Heat, Floods and Tornadoes are the Greatest Contributors to Economic and Health Effects of Natural Disaster across the USA

Storms and other severe weather events can cause both public health and economic problems for communities and municipalities. Many severe events can result in fatalities, injuries, and property damage, and preventing such outcomes to the extent possible is a key concern.

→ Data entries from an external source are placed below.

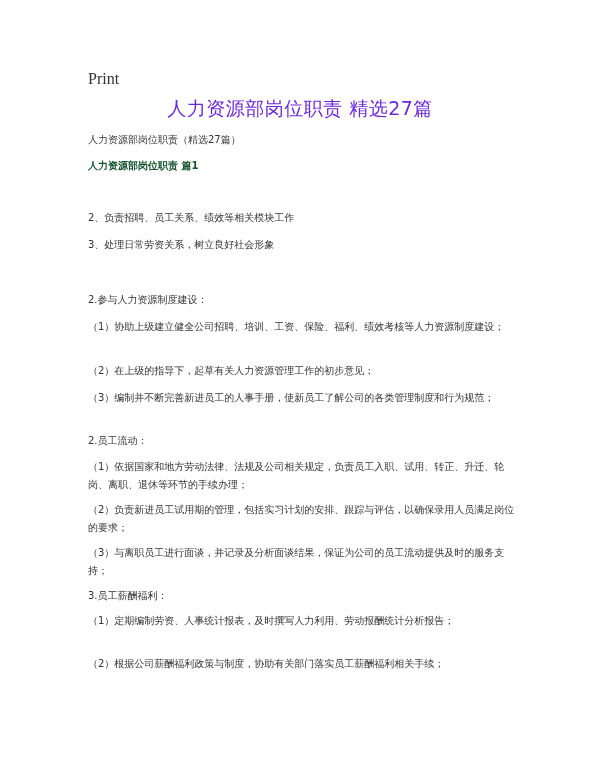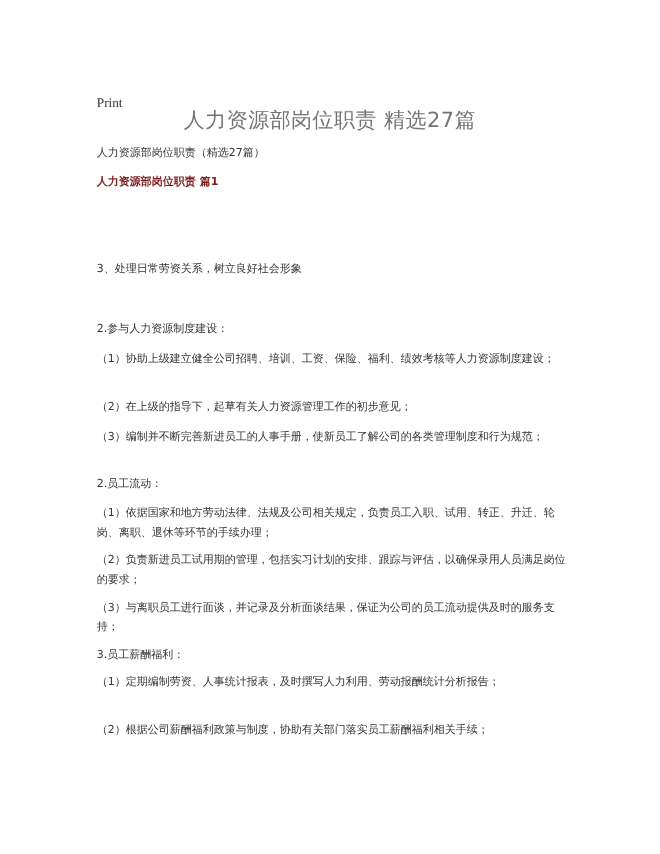"Print" .print { font-size: 12px -> 16px; top: 86px -> 70px }
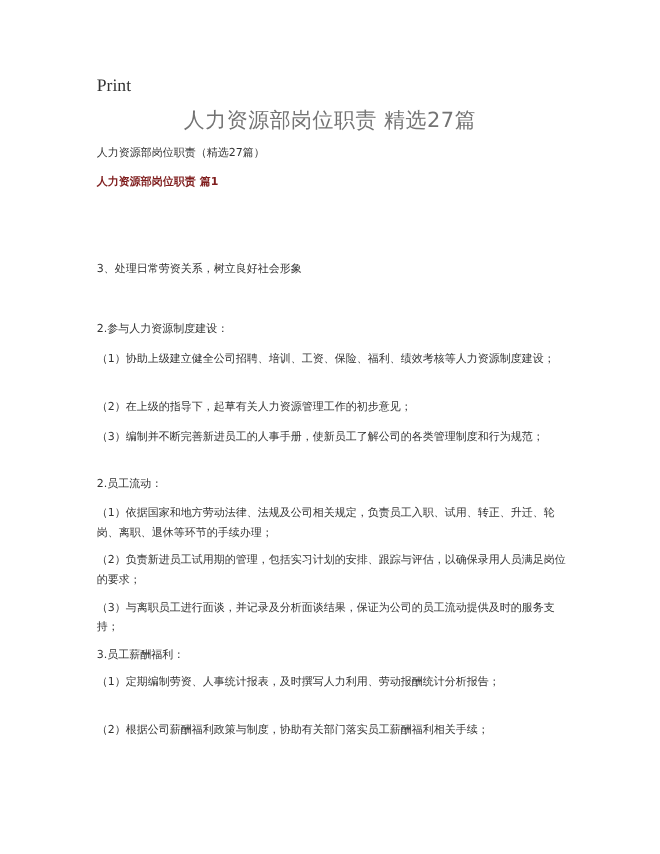"人力资源部岗位职责 精选27篇" .title { color: #737373 -> #6d28d9 }
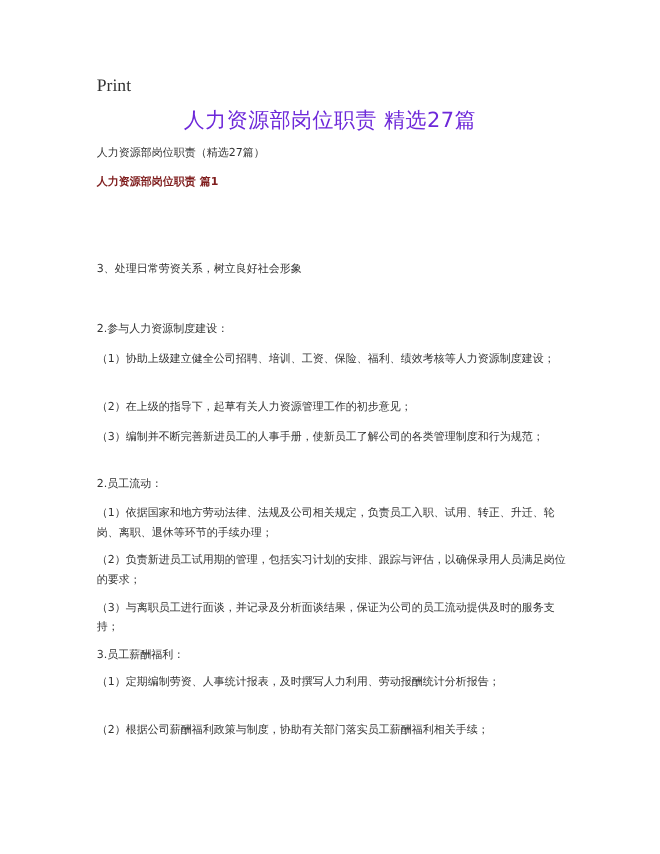"人力资源部岗位职责 篇1" .heading { color: #7f1d1d -> #14532d }
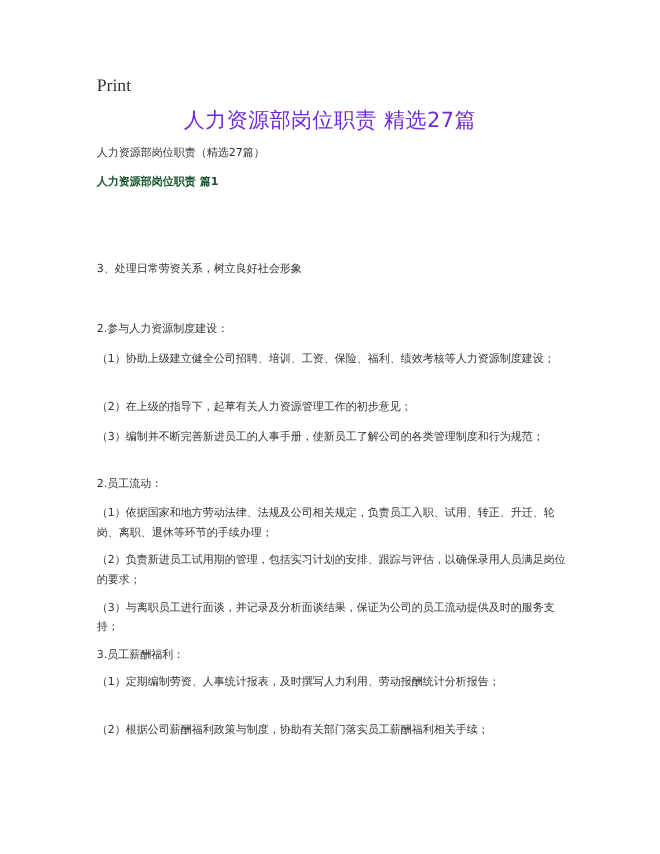"2、负责招聘、员工关系、绩效等相关模块工作" div.line { html: none -> <div>2、负责招聘、员工关系、绩效等相关模块工作</div> }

This project involves exploring the U.S. National Oceanic and Atmospheric Administration’s (NOAA) storm database. This database tracks characteristics of major storms and weather events in the United States, including when and where they occur, as well as estimates of any fatalities, injuries, and property damage.

Since the data originally contained hundreds of different event types, they needed to be scrubbed and categorized into one of 9 classes: COLD, FIRE, FLOOD, HAIL, HEAT, OTHER, RAIN, TORNADO, WIND. Tornadoes were the primary contributors to both death and injuries, while hail contributed the lowest numbers of deaths and injuries. This would suggest a strong direct correlation between deaths and injuries in natural disasters.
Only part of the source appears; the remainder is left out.